MEMOIR: ANN MARIE HOURIHANEreviews All Made UpBy Janice Galloway Granta, 31pp. £16.99
THIS IS THE second volume of Janice Galloway’s memoir, and it ends with the young Janice leaving school and going to university. Pretty predictable stuff, you might think, but in fact Janice’s academic success was statistically unlikely and an enormous surprise to her family, teetering as it permanently was on the precipice of self-destruction, cruelty and sudden violence.
One of the interesting things about All Made Upis that the self-destruction, cruelty and sudden violence come from a family that is now comprised entirely of females, Janice's drunken father having died at the end of the previous volume, the much-praised This Is Not About Me.
This book opens on this all-female household, made up of the 12-year-old Janice, her battered mother (whose only hope is Janice), and Cora, Janice’s sister, who is 17 years her senior.
Cora is an extraordinary figure and the dominant force in the book. One might say that Cora has borderline personality disorder. By page 11 she has broken her sister’s nose with a headbutt. On page 289 she sends a plate of stew, thrown like a frisbee, on to an evening dress that the author has borrowed from a more glamorous friend.
Cora, like most of the great figures of literature, exists without explanation. She arrived back at her mother’s house on her 20th birthday, leaving her husband and baby son elsewhere. Her glamour, which the author spots as a form of drag, is carefully noted, along with her perfect knitting and her lovers.
All three of the women are natty dressers and are firm believers in a girl exploiting her erotic capital, long before the term was coined. In one of her warmer pronouncements Cora tells Janice: “Keeping yourself nice is half the bloody battle. Now bugger off and get me a coffee.” She is this book’s much-needed macho figure.
Indeed, if the book has one lesson it is that being a seriously sexy woman – as all three are, a fact confirmed by the cover photo of the young Janice – is more trouble than it’s worth.

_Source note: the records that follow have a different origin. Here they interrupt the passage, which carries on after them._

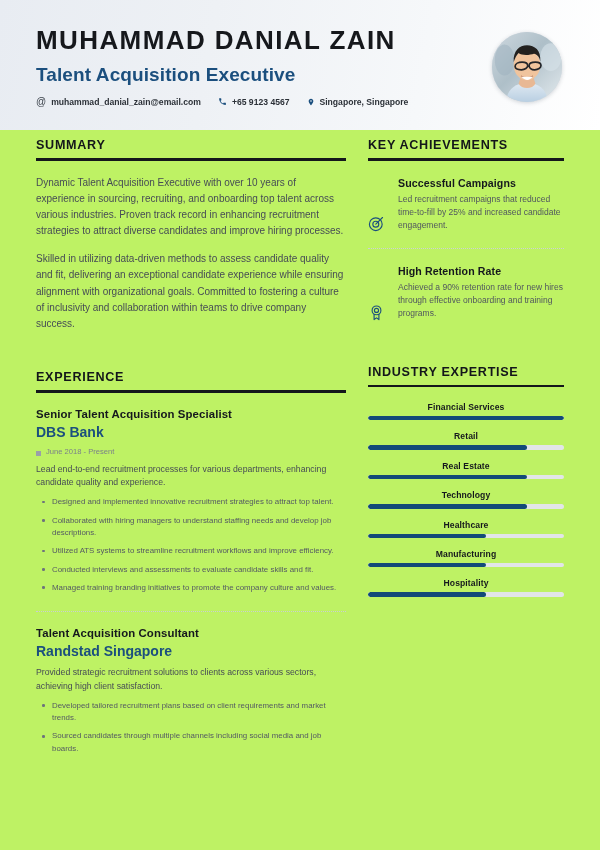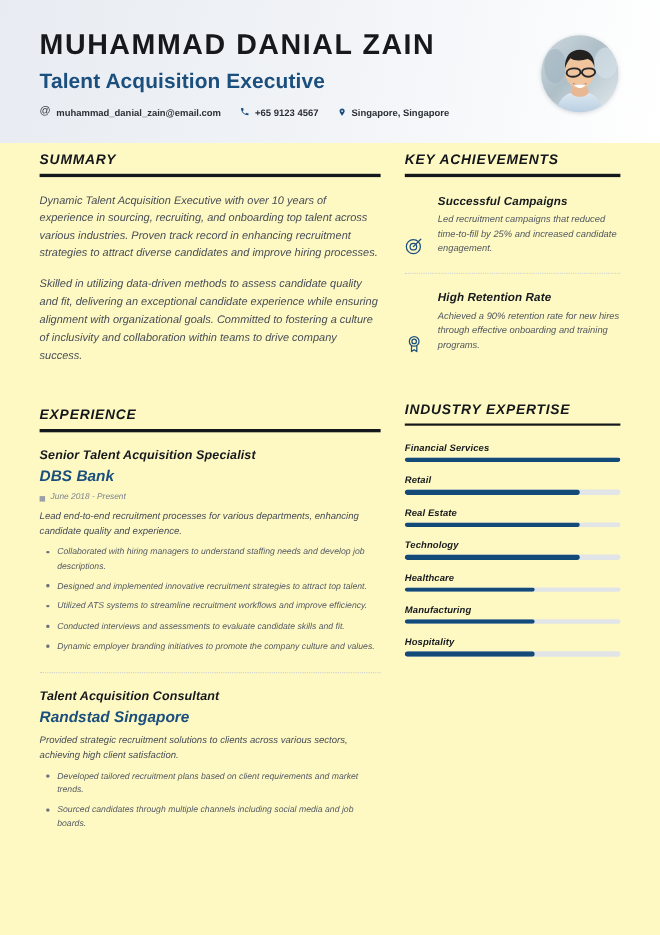--- a/index.html
+++ b/index.html
@@ -12,7 +12,7 @@
   .page {
     position:relative;
     width:600px; height:850px;
-    background:#fef9c3;
+    background:#bef264;
     overflow:hidden;
   }
 

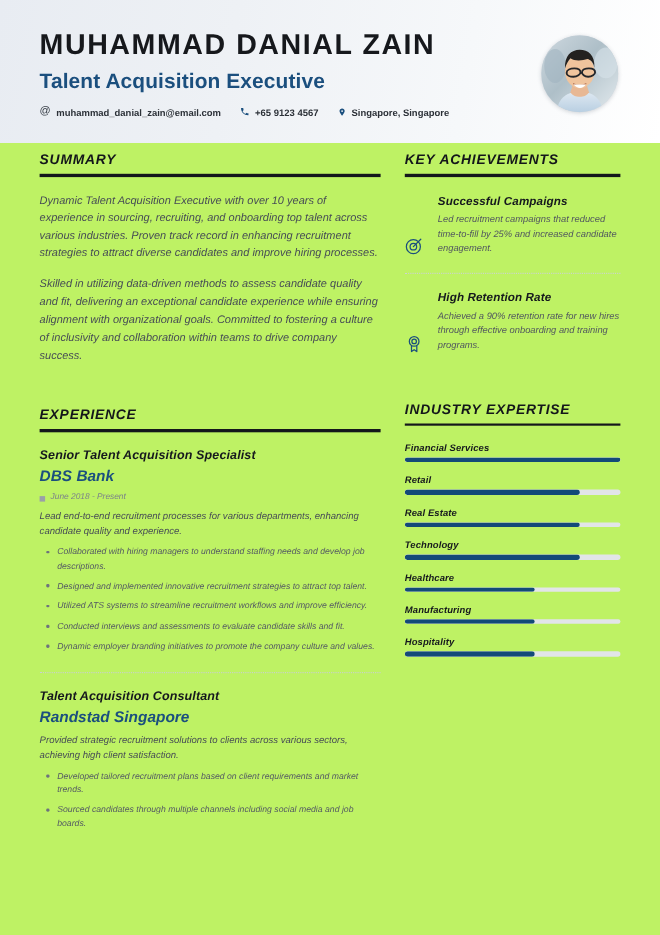--- a/index.html
+++ b/index.html
@@ -67,7 +67,6 @@
     display:flex;
     padding:8px 36px 0 36px;
     gap:22px;
-    font-style:italic;
   }
   .col-left  { width:310px; flex:none; }
   .col-right { width:196px; flex:none; }

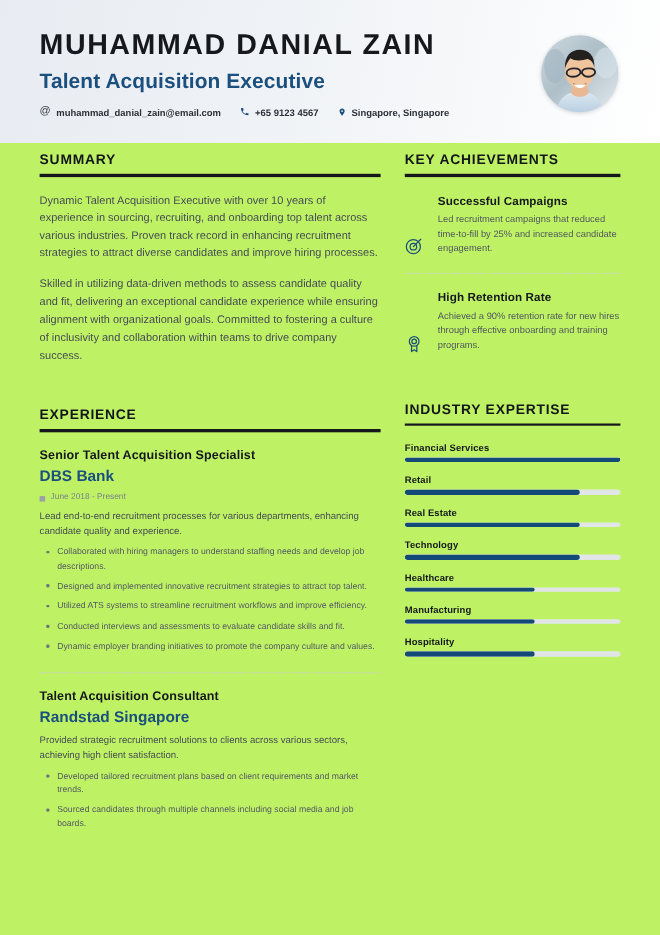--- a/index.html
+++ b/index.html
@@ -180,7 +180,7 @@
   
   .ind-head { margin-top:44px; }
   .skills { margin-top:15px; }
-  .skill { margin-bottom:11px; }
+  .skill { margin-bottom:11px;text-align:center; }
   .skill-name {
     font-size:8.6px;
     font-weight:700;

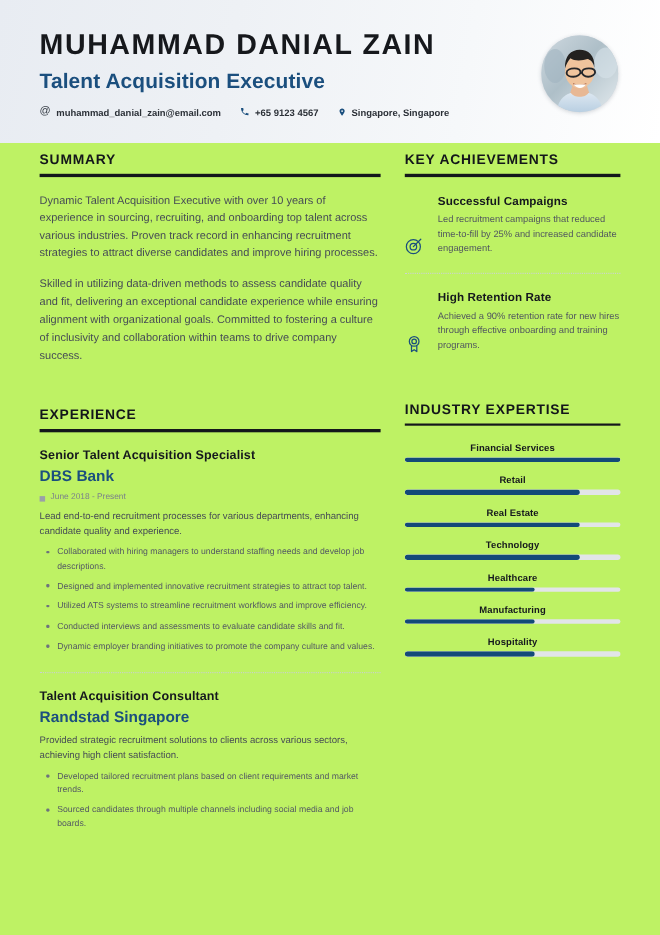--- a/index.html
+++ b/index.html
@@ -293,8 +293,8 @@
           </div>
           <div class="job-desc">Lead end-to-end recruitment processes for various departments, enhancing candidate quality and experience.</div>
           <ul class="job-points">
+            <li>Designed and implemented innovative recruitment strategies to attract top talent.</li>
             <li>Collaborated with hiring managers to understand staffing needs and develop job descriptions.</li>
-            <li>Designed and implemented innovative recruitment strategies to attract top talent.</li>
             <li>Utilized ATS systems to streamline recruitment workflows and improve efficiency.</li>
             <li>Conducted interviews and assessments to evaluate candidate skills and fit.</li>
             <li>Dynamic employer branding initiatives to promote the company culture and values.</li>

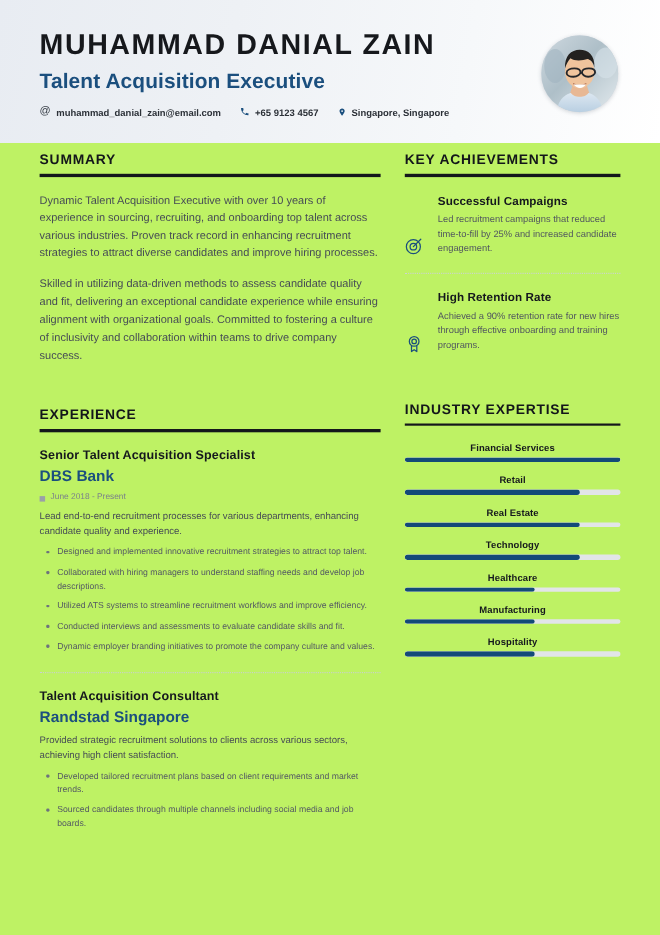--- a/index.html
+++ b/index.html
@@ -297,7 +297,7 @@
             <li>Collaborated with hiring managers to understand staffing needs and develop job descriptions.</li>
             <li>Utilized ATS systems to streamline recruitment workflows and improve efficiency.</li>
             <li>Conducted interviews and assessments to evaluate candidate skills and fit.</li>
-            <li>Dynamic employer branding initiatives to promote the company culture and values.</li>
+            <li>Managed training branding initiatives to promote the company culture and values.</li>
           </ul>
         </div>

Her mother’s one remaining romantic belief is in the power of education. “University was my mother’s idea,” writes Janice. In her youngest child her mother is lucky, because Janice is not only very bright but also studious. When she achieves high marks in the entrance examination for the academy, a sort of Scottish grammar school, mother and daughter apply for school-clothing vouchers. The maternal instructions are clear: “Don’t you say a word at school about that. I’m a widow. Our financial affairs are private. Remember I can pull you from school if you don’t behave.”
Reading about the academy in the Ireland of the 21st century fills one with sadness. Here is a school where the teachers truly are the gatekeepers to a better future, just as Janice’s mum believes; where a music teacher calls into a mother at her work in order to discuss her daughter’s career prospects. The teacher also sends working-class children home with musical instruments, and Janice starts on the violin as a matter of routine. That was the Scottish education system 30 years ago.
Unfortunately, another person’s secondary-school education, no matter how impressive, does not make for riveting reading. Cora would have thrown the part of this book dealing with the academy straight out of the window, and rightly so. Rather disturbingly, things only perk up when the 15-year-old Janice starts having sex with her boyfriend in an arrangement he calls, in a very 1970s phrase, “a fair exchange”.
Janice and a nicer boyfriend go looking for contraception in the Scotland of the 1970s but are innocent enough to request it from a Dr O’Flynn. In a cultural bind that will be familiar to Irish readers, the young couple are refused chemical contraception but allowed to drink in pubs every weekend. “Sex was bad and booze was good. Tradition. O tempora! O mores! O Caledonia.”
Janice’s subsequent abortion unites the Galloways for the first time. Cora even gives her a nightie to wear in hospital.
There are two problems with this book. First, it is hard to believe that even the young Janice Galloway kept accurate notes throughout her childhood. She reproduces conversations seemingly verbatim but without quotation marks, so we do not know whether they are fact or fiction. The book’s title itself is not reassuring in this regard.
Second, and more importantly, the shadow of the first volume hangs over this one. Readers are left with the impression that the even larger dramas – Janice’s father’s life, her mother’s suicide attempt – ended before we arrived. However, this book is worth it for Cora alone. Almost.